> [HOW TO COMPLETE THIS TASK]
Return nothing but the lines from the one with "text: Makefile ->" through the one with "left: 221px ->" in the data below, word for word and without pictures.

-- RECORD EXTRACTS follows --

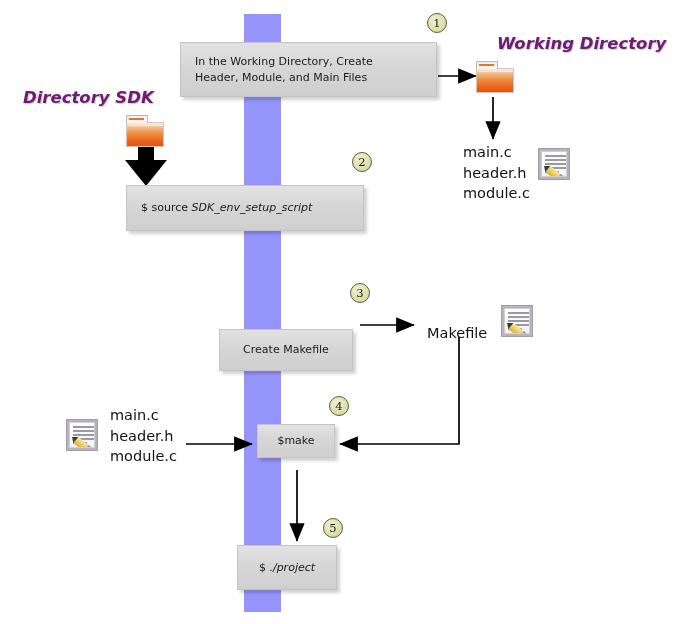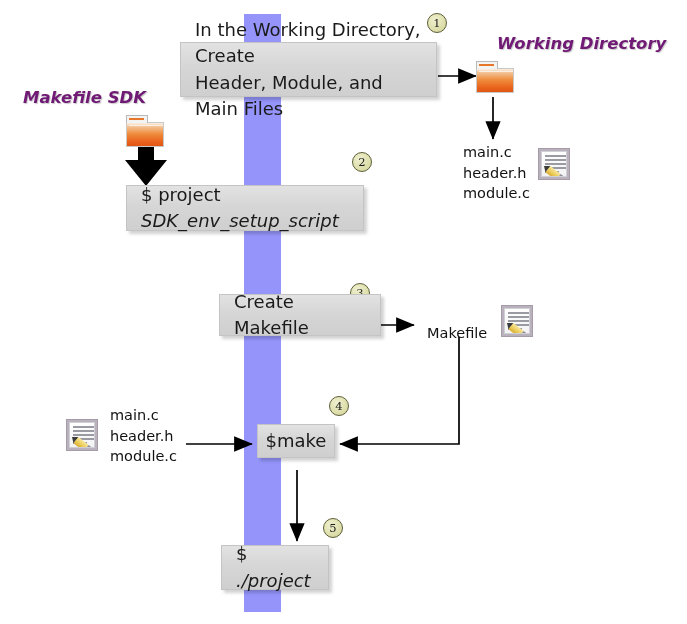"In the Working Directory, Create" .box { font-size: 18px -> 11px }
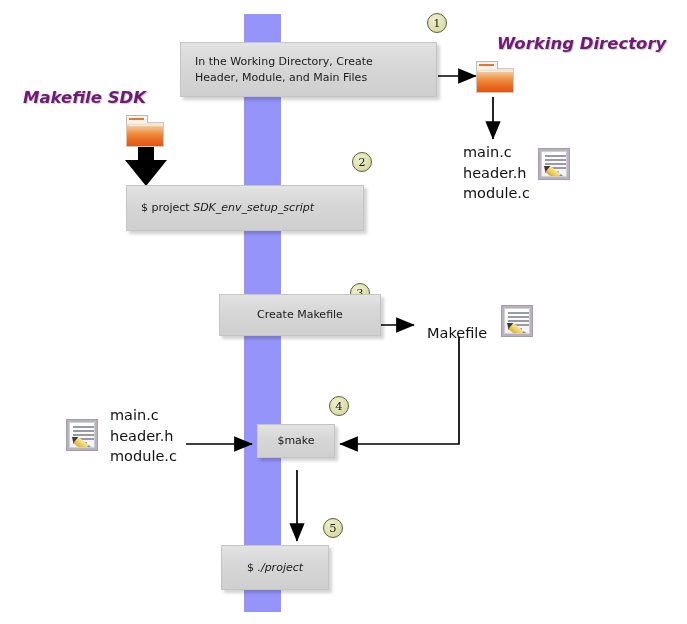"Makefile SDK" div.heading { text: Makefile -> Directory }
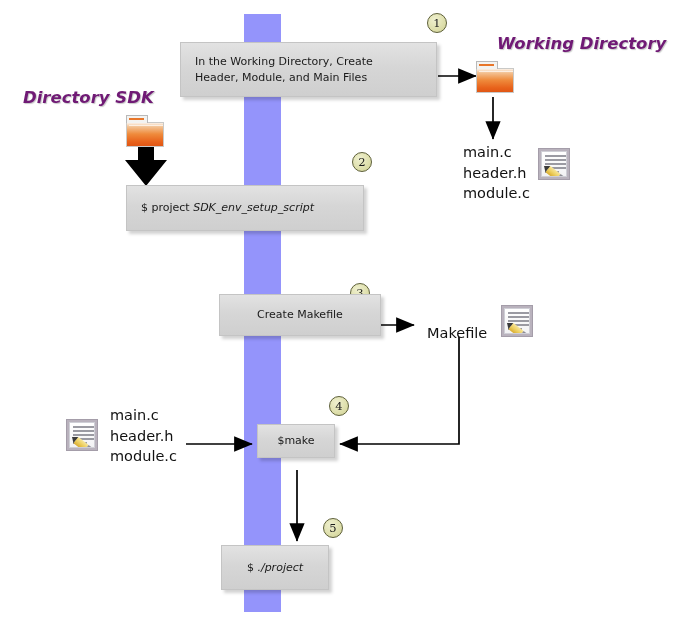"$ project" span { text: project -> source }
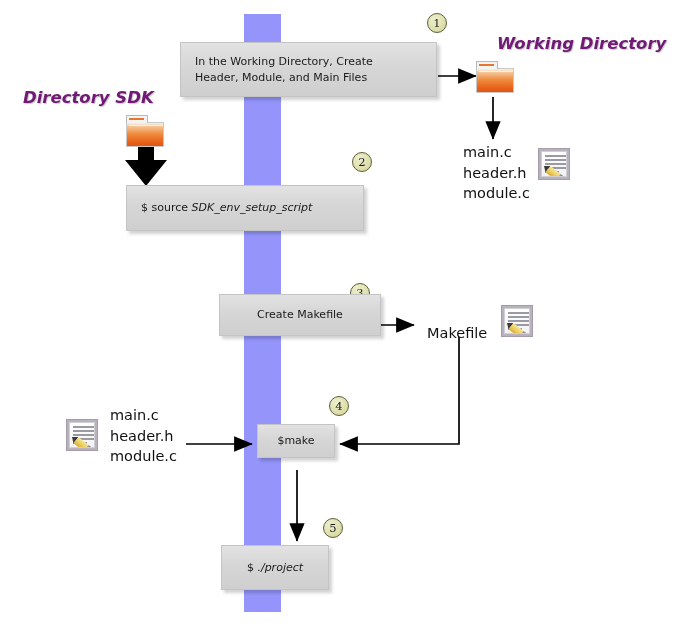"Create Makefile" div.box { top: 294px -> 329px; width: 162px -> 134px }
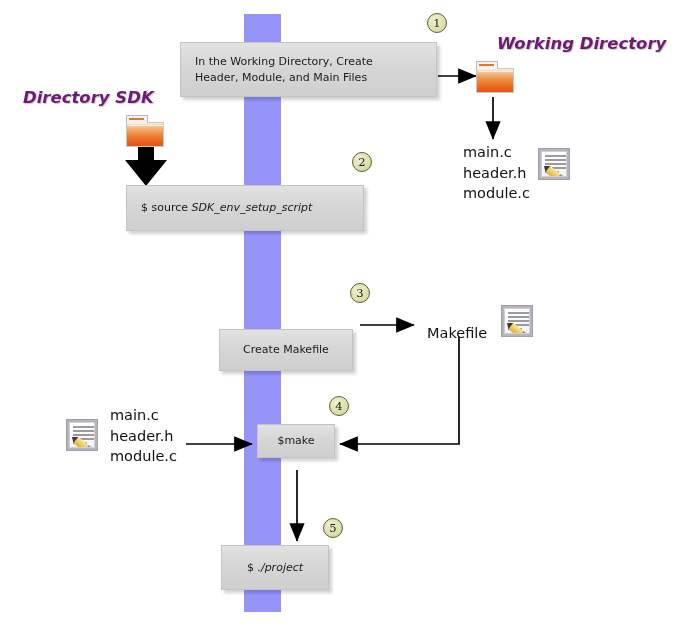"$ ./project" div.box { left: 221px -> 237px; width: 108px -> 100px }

-- RECORD EXTRACTS concluded --
-- RECORD EXTRACTS follows --

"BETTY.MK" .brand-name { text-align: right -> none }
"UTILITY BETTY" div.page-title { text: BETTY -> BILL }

-- RECORD EXTRACTS concluded --

> [SOLUTION]
"Makefile SDK" div.heading { text: Makefile -> Directory }
"$ project" span { text: project -> source }
"Create Makefile" div.box { top: 294px -> 329px; width: 162px -> 134px }
"$ ./project" div.box { left: 221px -> 237px; width: 108px -> 100px }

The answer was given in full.